Newfoundland and Labrador has got the massive short end of the stick for along time. I believe that is about to change with the right climate.

LA said...

Wayne, im interested in an atlantic bloc concept but think that when we fight alone we get the same results as we did with ABC, -a united front without any external backing save an unplanned independent variable like-the Conservatives actually winning? One of the ways Harper has found electoral success and has maintained longevity as Prime Minister of Canada in Canada is by reframing western discontent in a way that is amenable to francophone quebec and non-english or non-french canadians in ontario and BC-basically the numbers he needs to keep his governance 'happening'. Brad-When Danny Williams made the announcement that CFLco was taking Quebec to court AGAIN I basically laughed out loud as this has been attempted several times and has even gone to the supreme court of canada-the highest court in this country! now we are throwing tax payers money around again at Quebec lawyers, suing under a 1996 provision of the Quebec civil code this time, no less, when we couldnt get through the door with the supreme court of canada?
i truly wonder if NL politicos will ever be able to step outside the story of our seemingly 'unique' experience of alienation and been exploited through confederation with Canada and actually come up with energy policies that are not unduly retributive towards Quebec, but actually good for all Canadians going forward?

Anonymous said...

LA

I draw your attention to a study and presentation done by AIMS ( Atlantic Institute for Market Studies). www.aims.ca

They released their findings on the 10th of December 2010 and the premise of their study is for a National Body to regulate the inter provincial movement of hydro.

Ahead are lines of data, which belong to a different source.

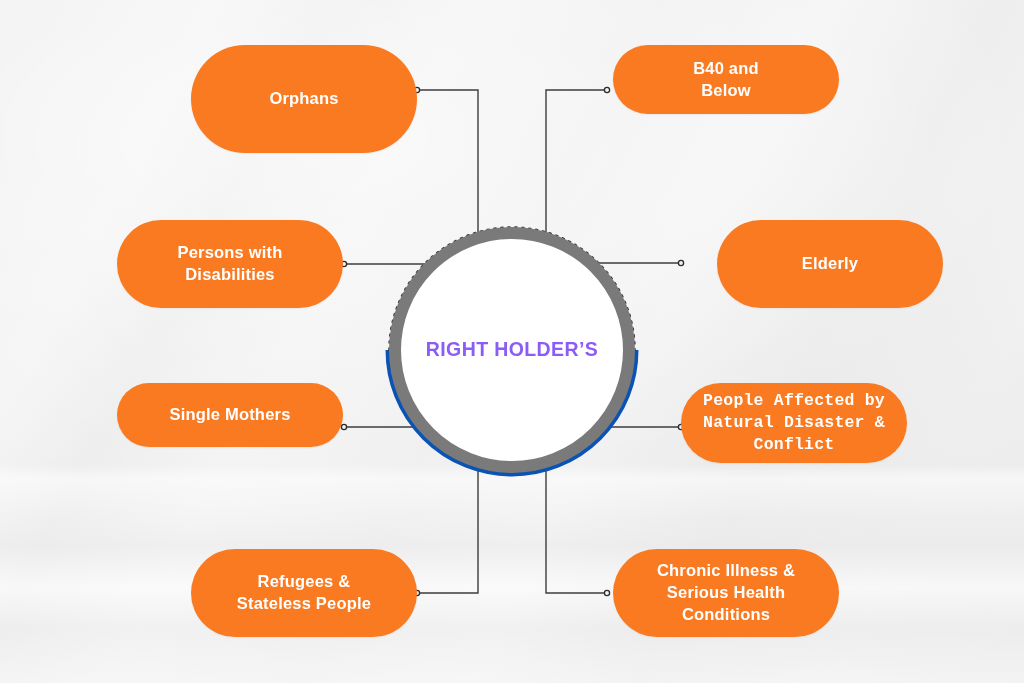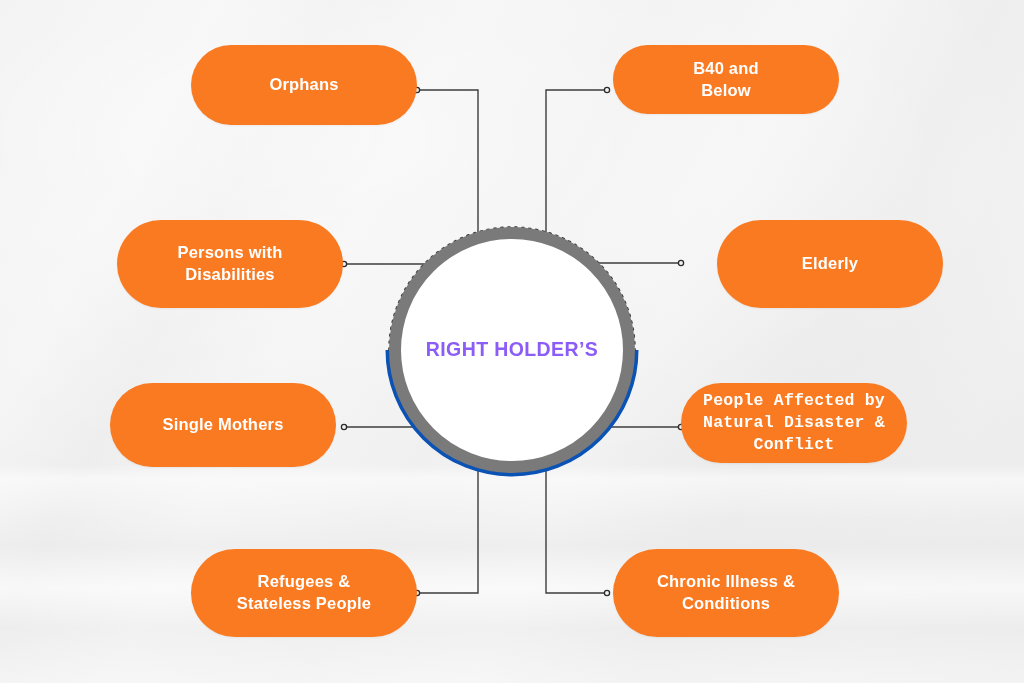"Orphans" div.pill { height: 80px -> 108px }
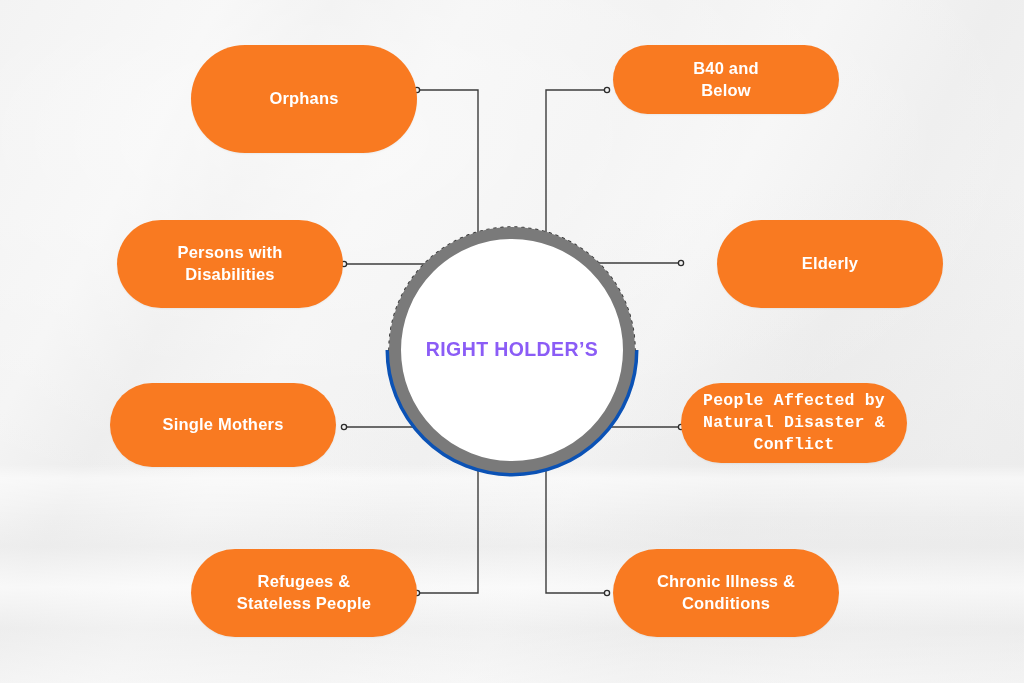"Single Mothers" div.pill { height: 84px -> 64px; left: 110px -> 117px }
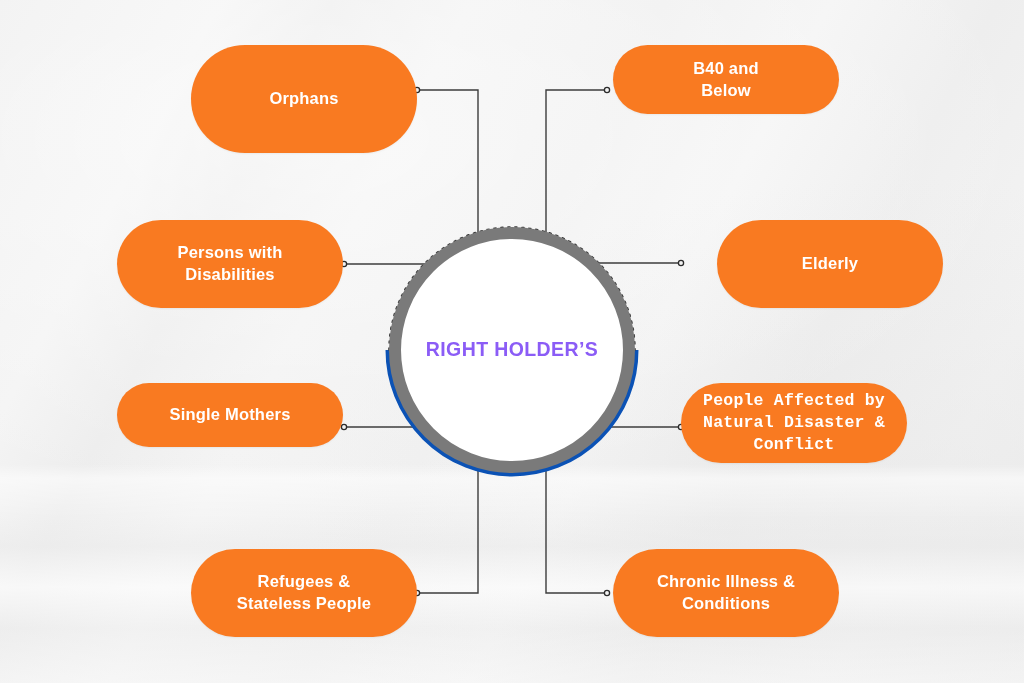"Serious Health" span { html: none -> <span>Serious Health</span> }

Very through and enlighting study.

I plan on using it to formulate my campaign platform for the fast approaching Federal Election.

As an aside, this past August I held initial discussion with the Atlantic Party (now a Prov NS Party) to take the AP to the Federal level and form a 32 seat voting block for Atlantic Canada.

This meeting was a follow on to discussions I had with Bill Cassey duirng the 2008 Federal Election.

My objective/goal is like that of the New Labrador Party and The Fishermans Union: gain the Balance of Power in a Minority Parliament and trade political support to address NL's long standing grievances.

Remember Chuck Cadman or look to the 2008 New Zealand election where One Independent MP helped form a Coliation Govt and for his support he is NZ's Minister of Revenue Outside of Cabinet (do not have to adhere to Cabinet solidarity or tow the party line).

Time for Real Change in this Country!

Wayne

wayne_bennett@nf.sympatico.ca
639.5350 (c)

NL-ExPatriate said...

If the provinces have no equality the nthe people in those minority population provinces are treated as minorities by ALL of the national parties.
We need another choice, in order to be able to make a change or to get representation.
As far as our fishery goes you would be better off convincing Ontarians and Quebecers to change the fishery because they own and control 66% of it through ALL of the national parties.

Mark said...

It may be very rare that we agree on things, Ryan, but on being offended by the N-word, at least we have found some common ground.